A leading voice in arbitration, litigation funding, and the future of the legal profession.

Areas of Expertise

  • Professor Steinitz is a leading authority on the financing of legal claims and the evolving economics of law firms, with deep expertise at the intersection of capital, governance, and professional responsibility.

    Her work examines the economics, law, and ethics of these fast-evolving markets, including prevailing market practices and the ways technological change is reshaping risk, incentives, and control.

  • Analyzes how structural forces—including financialization, technology, and regulatory change—are transforming the legal profession.

    Her work focuses on what these shifts mean for leaders and their teams, helping decision-makers anticipate change rather than react to it.

  • Professor Steinitz works at the intersection of international arbitration, transnational litigation, and the negotiation and mediation of public international law disputes, with experience across multiple legal systems, institutions, and languages.

    Her expertise spans sovereign representation in public and private international law disputes and complex cross-border litigation involving multinational actors—bringing comparative insight shaped by work across civil-law, common-law, and mixed legal traditions.

  • She brings deep expertise in class and mass actions, including their procedural complexity, economic dynamics, and governance challenges.

    Her work examines how aggregate litigation operates in practice—how claims are structured, financed, resolved, and overseen—and what these cases mean for risk exposure, valuation, and strategic decision-making in high-stakes disputes.

About Maya Steinitz

Professor Maya Steinitz teaches civil procedure and international law at Boston University Law School and litigation finance and the future of the legal profession at Harvard Law School. A leading expert on litigation and law firm finance, she is also a senior international arbitrator, consultant, keynote speaker, and expert witness.

Her scholarship has been published in leading journals at Yale, Harvard, Stanford, University of Pennsylvania, Cornell, and Vanderbilt Law Schools, as well as Oxford University. Professor Steinitz has been interviewed and cited by scores of leading news outlets globally, including CBS 60 Minutes, New York Times, Washington Post, Wall Street Journal, Financial Times, NBC, NPR, The Atlantic, Chicago Tribune, Reuters, Bloomberg, and The American Lawyer.

Professor Steinitz is widely sought after for her expertise in litigation finance. She regularly advises AmLaw 100 law firms, funders, investors, and Fortune 500 corporations on issues including contract drafting, economics and ethics, regulatory developments, and industry trends and practices. Her upcoming book, “Litigation finance, law firm ownership, and the future of the legal profession” will be published by Cambridge University Press.

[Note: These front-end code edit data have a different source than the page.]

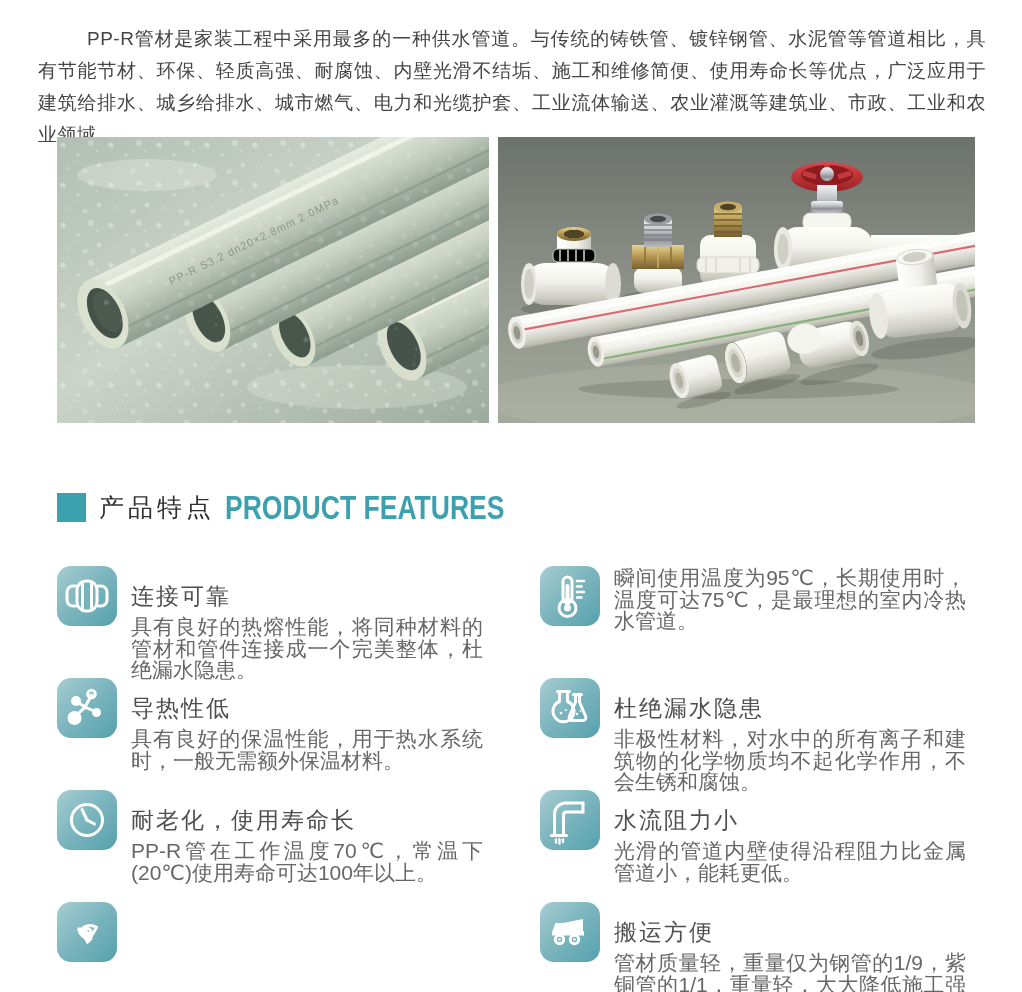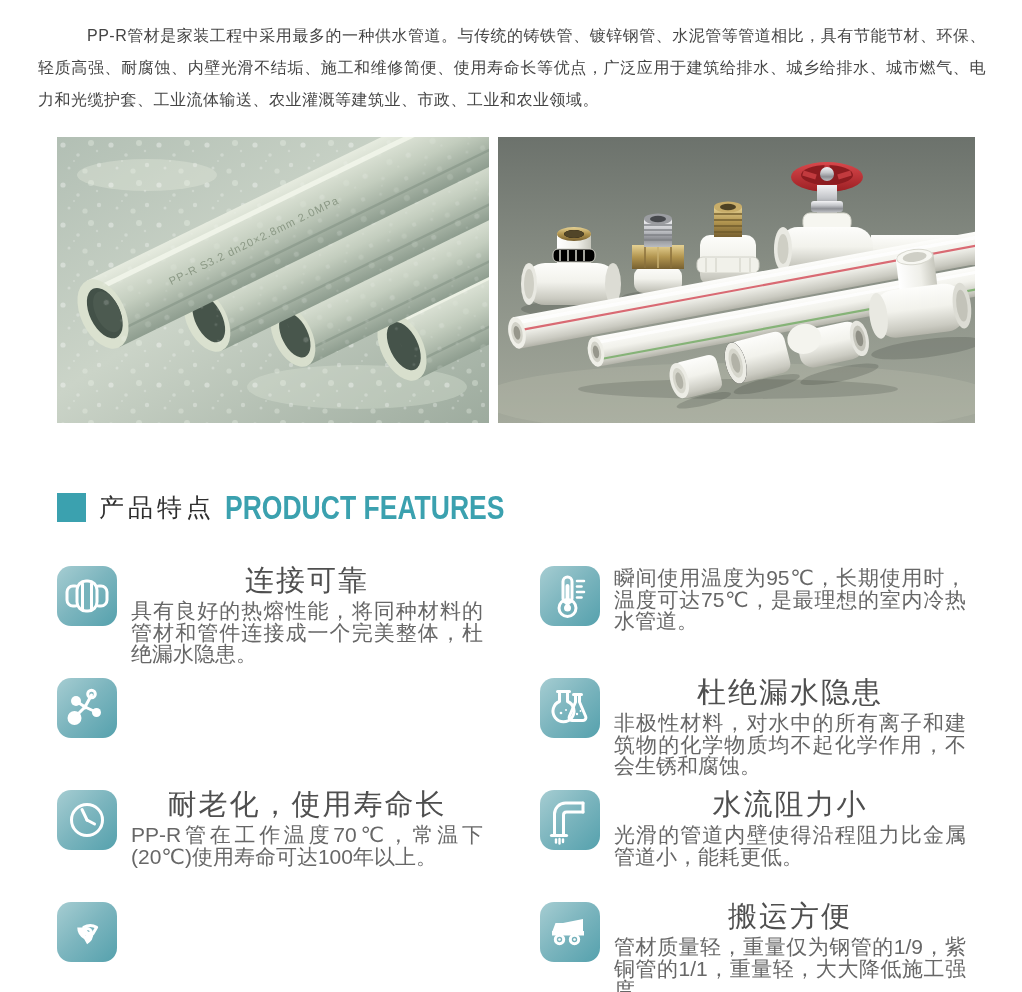--- a/index.html
+++ b/index.html
@@ -8,7 +8,7 @@
 
   
   .intro{position:absolute;top:4px;left:38px;width:948px;
-    font-size:16px;line-height:32px;color:#454545;
+    font-size:19px;line-height:32px;color:#454545;
     text-align:justify;text-indent:49px;letter-spacing:.5px;}
 
   

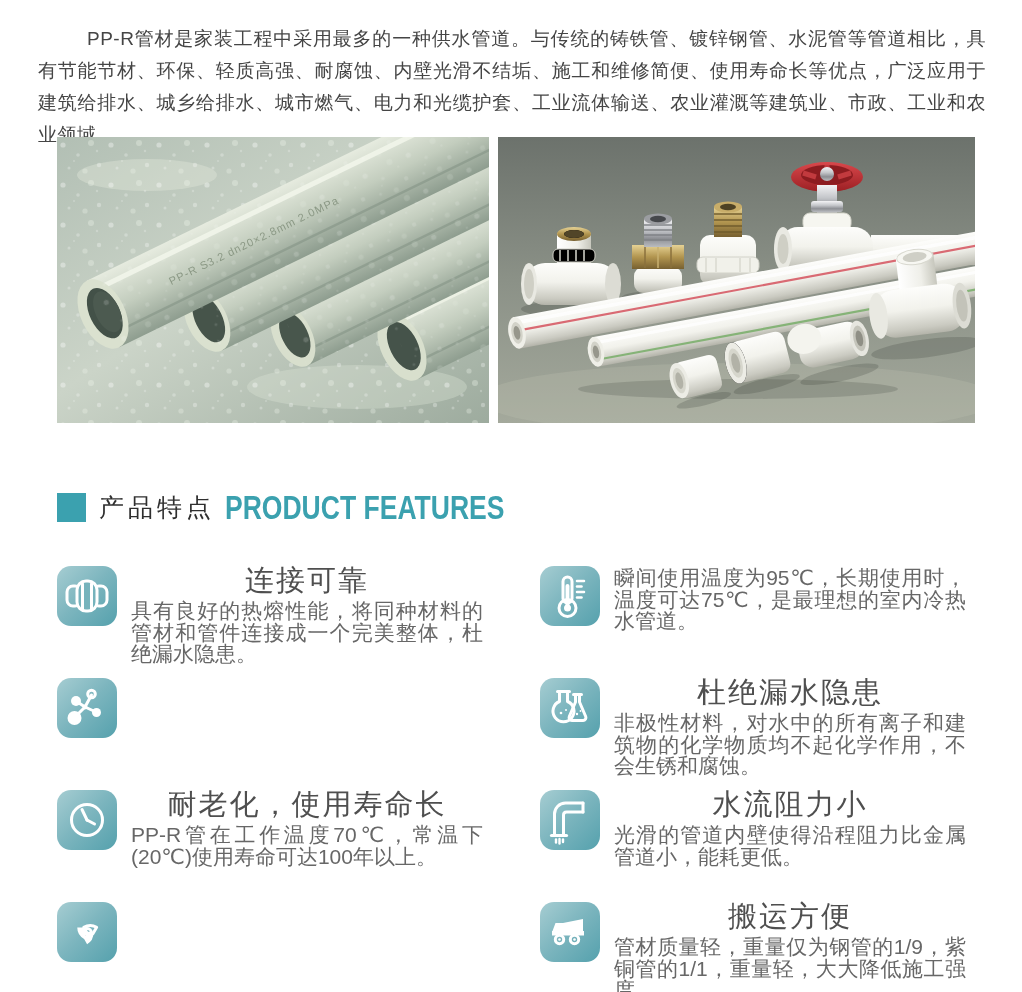--- a/index.html
+++ b/index.html
@@ -32,8 +32,8 @@
     display:flex;align-items:center;justify-content:center;}
   .tile svg{display:block;}
   .ftext{margin-left:14px;padding-top:1px;}
-  .ftitle{font-size:29px;line-height:27px;color:#4f4f4f;letter-spacing:2px;
-    margin:0 0 6px 0;white-space:nowrap;text-align:center;}
+  .ftitle{font-size:23px;line-height:27px;color:#4f4f4f;letter-spacing:2px;
+    margin:16px 0 6px 0;white-space:nowrap;}
   .fdesc{font-size:21px;line-height:21.5px;color:#676767;width:352px;
     text-align:justify;}
   .ic{stroke:#fff;fill:none;stroke-width:3;stroke-linecap:round;stroke-linejoin:round;}

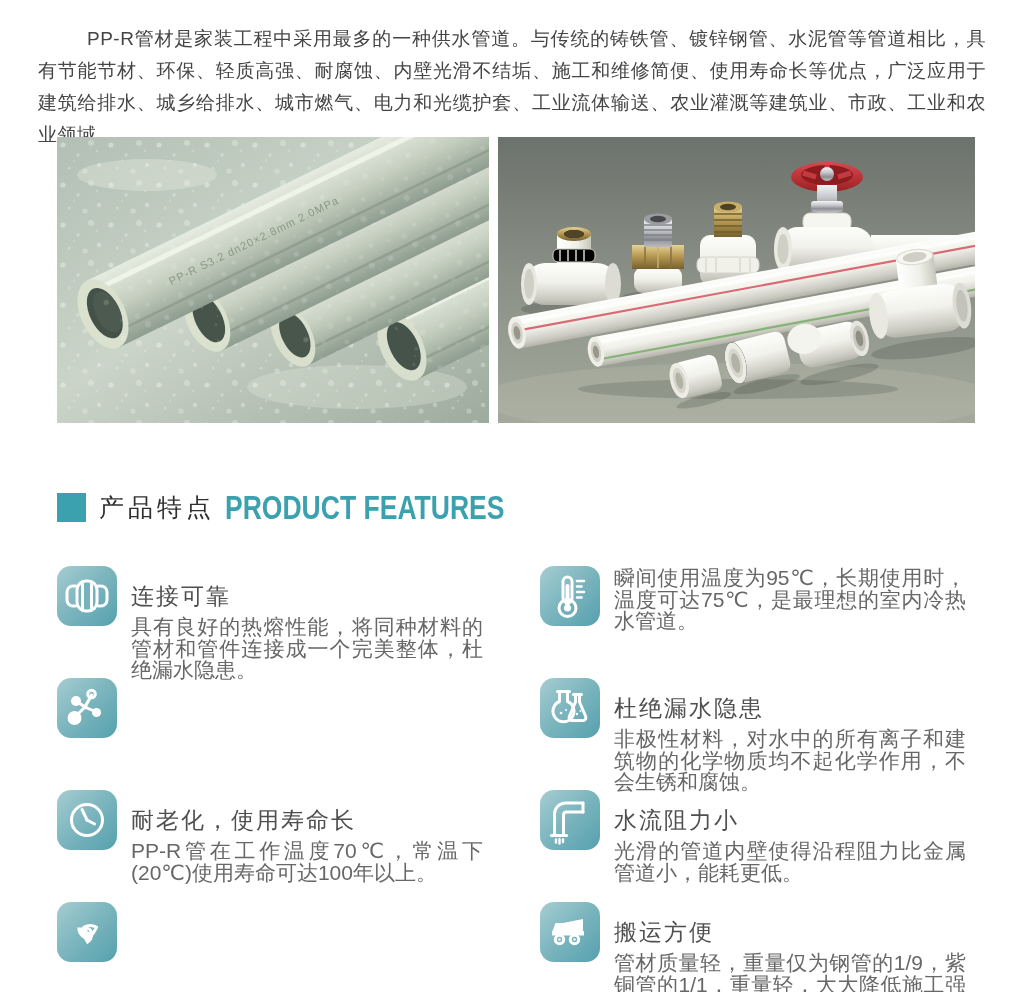--- a/index.html
+++ b/index.html
@@ -337,6 +337,10 @@
           </g>
         </svg>
       </div>
+      <div class="ftext">
+        <div class="ftitle">导热性低</div>
+        <div class="fdesc">具有良好的保温性能，用于热水系统时，一般无需额外保温材料。</div>
+      </div>
     </div>
 
     <div class="feature">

A highly respected scholar of international dispute resolution, Professor Steinitz is a seasoned practitioner with extensive experience in both private and public law. In private dispute resolution, she has served in over 100 arbitrations, presiding as chair and solo arbitrator, and serving as a panelist, member of court, counsel, expert, and consultant. Representative matters include complex multibillion-dollar commercial disputes, sensitive NATO contracting, and a maritime boundary dispute. She was a Member of the ICC Commission on Arbitration and served on the inaugural bench of the Israeli-Palestinian ICC Jerusalem Arbitration Center (JAC). While in private practice, she led the representation of the emerging government of Southern Sudan in drafting its national and sub-national constitutions and provided legal advice on various aspects of the Sudanese peace process, in a representation which The American Lawyer described as “one of the most ambitious international pro bono undertaking ever by a commercial law firm.” Professor Steinitz is also the author of “The Case for an International Court of Civil Justice” (Cambridge University Press 2019), a highly regarded work on transnational mass tort litigation.

Before joining academia, Professor Steinitz served as a litigator at Latham & Watkins, LLP (2003-2009) and Flemming, Zulack & Williamson LLP (2001-2002). She also clerked for the Hon. Esther Hayut, former Chief Justice of the Israeli Supreme Court (1998-1999). Professor Steinitz holds a Doctor of Juridical Science (JSD ’05) and Master of Law (LLM ’00) from New York University School of Law and a Bachelor of Laws (LLB ’99) from the Hebrew University of Jerusalem.